Il Maestro era morto, non si era difeso e non aveva usato la sua potenza divina che faceva i miracoli, guariva gli ammalati, risuscitava i morti, moltiplicava il pane per gli affamati, ridava la vista ai ciechi, predicava l’amore e la pace per tutti.
Gesù in persona si avvicinò loro e si coinvolse nella loro ricerca, si fece carico dei loro dubbi
di fede e li invitò a conoscere bene e accogliere le Sacre Scritture che parlavano della sua
morte e risurrezione, fino a rivelarsi amico e Signore nello spezzare il pane. Allora i due
discepoli aprirono gli occhi, lo riconobbero e tornarono di corsa a Gerusalemme, per
testimoniare la loro esperienza, diventando annunciatori della Pasqua per tutta la comunità. Mi chiedo e vi chiedo: perché questi due amici di Gesù, che lo avevano conosciuto e
amato durante tre anni del suo ministero, non credono più in Lui e hanno gli occhi e il cuore
chiusi alla sua presenza, non lo riconoscono, pur avendolo vicino e viandante con loro
sulla strada? Più si allontanano da Gerusalemme e dalla comunità dei Dodici e più cresce la loro incredulità, la delusione, lo scoraggiamento… «Speravamo», dicono «che egli fosse colui che avrebbe liberato Israele».

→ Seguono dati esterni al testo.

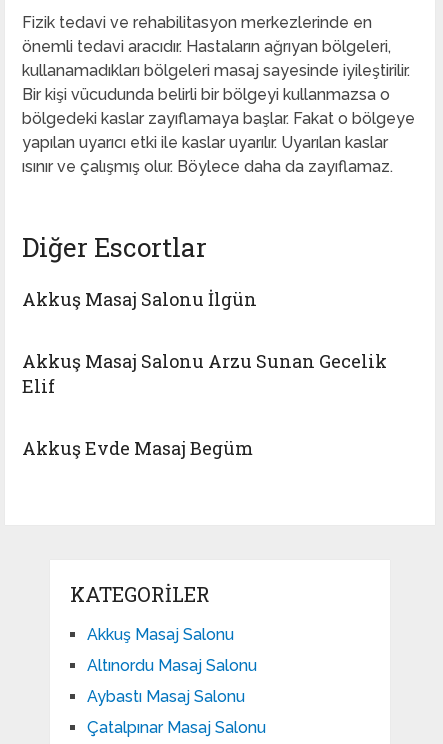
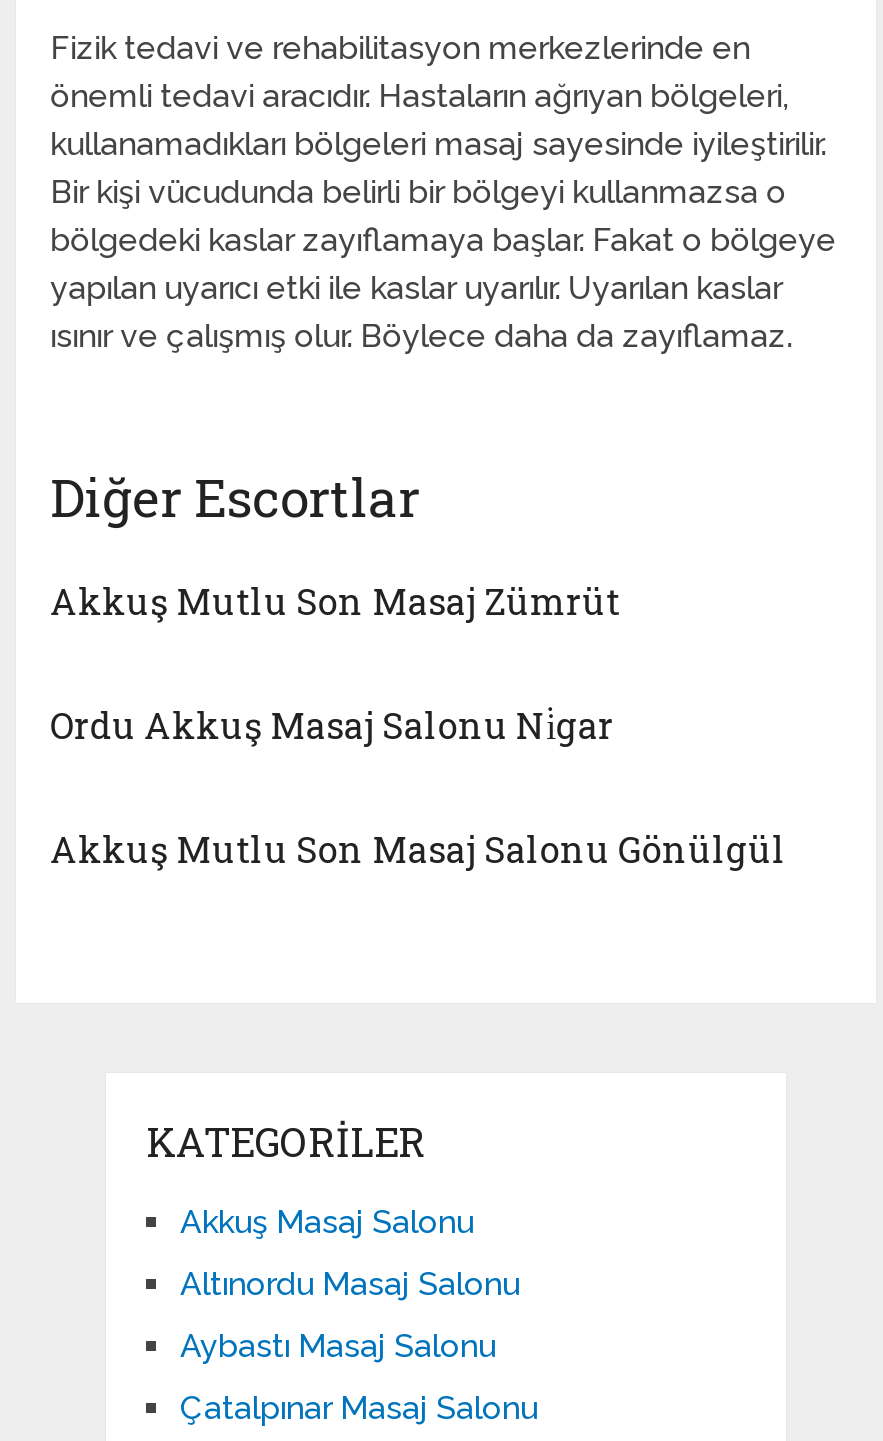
[22,287,257,311] Akkuş Masaj Salonu İlgün -> [50,577,620,625] Akkuş Mutlu Son Masaj Zümrüt
[22,349,387,398] Akkuş Masaj Salonu Arzu Sunan Gecelik | Elif -> [50,701,614,749] Ordu Akkuş Masaj Salonu Ni̇gar
[22,436,253,460] Akkuş Evde Masaj Begüm -> [50,825,786,873] Akkuş Mutlu Son Masaj Salonu Gönülgül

Quando tornano indietro dopo l’incontro con Gesù, trovano la comunità riunita e accolgono l’annuncio dei Dodici: «Davvero il Signore è risorto ed è apparso a Simone!». Essi stessi
proclamano il vangelo della speranza cristiana: «Lo abbiamo visto e riconosciuto nello spezzare del pane». La comunità sta dunque all’inizio del loro viaggio e sta alla fine, per dirci
che al di fuori della Chiesa non c’è la possibilità di incontrare il Signore e gioire insieme della sua divina presenza.
Senza Cristo, accolto nella sua Chiesa, non c’è speranza. Ci sono sì tante speranze umane e quotidiane, immediate e anche significative per questo o quell’aspetto della nostra vita, per questo o quel momento o esperienza che viviamo, ma non c’è la “grande e unica speranza” a cui anela il cuore di ognuno di noi. La grande speranza solo Cristo ce la può donare. Essa è frutto della fede in Lui e si sperimenta nella Chiesa. La grande speranza è quella che vince il peccato e la morte, che rendono infelici, tristi, insoddisfatti, privi di entusiasmo, incapaci di sognare cose impossibili e di attuarle senza timore. La grande speranza è la gioia
di gustare la vita in tutta la sua positività e bellezza e di trovare il suo senso nell’amore.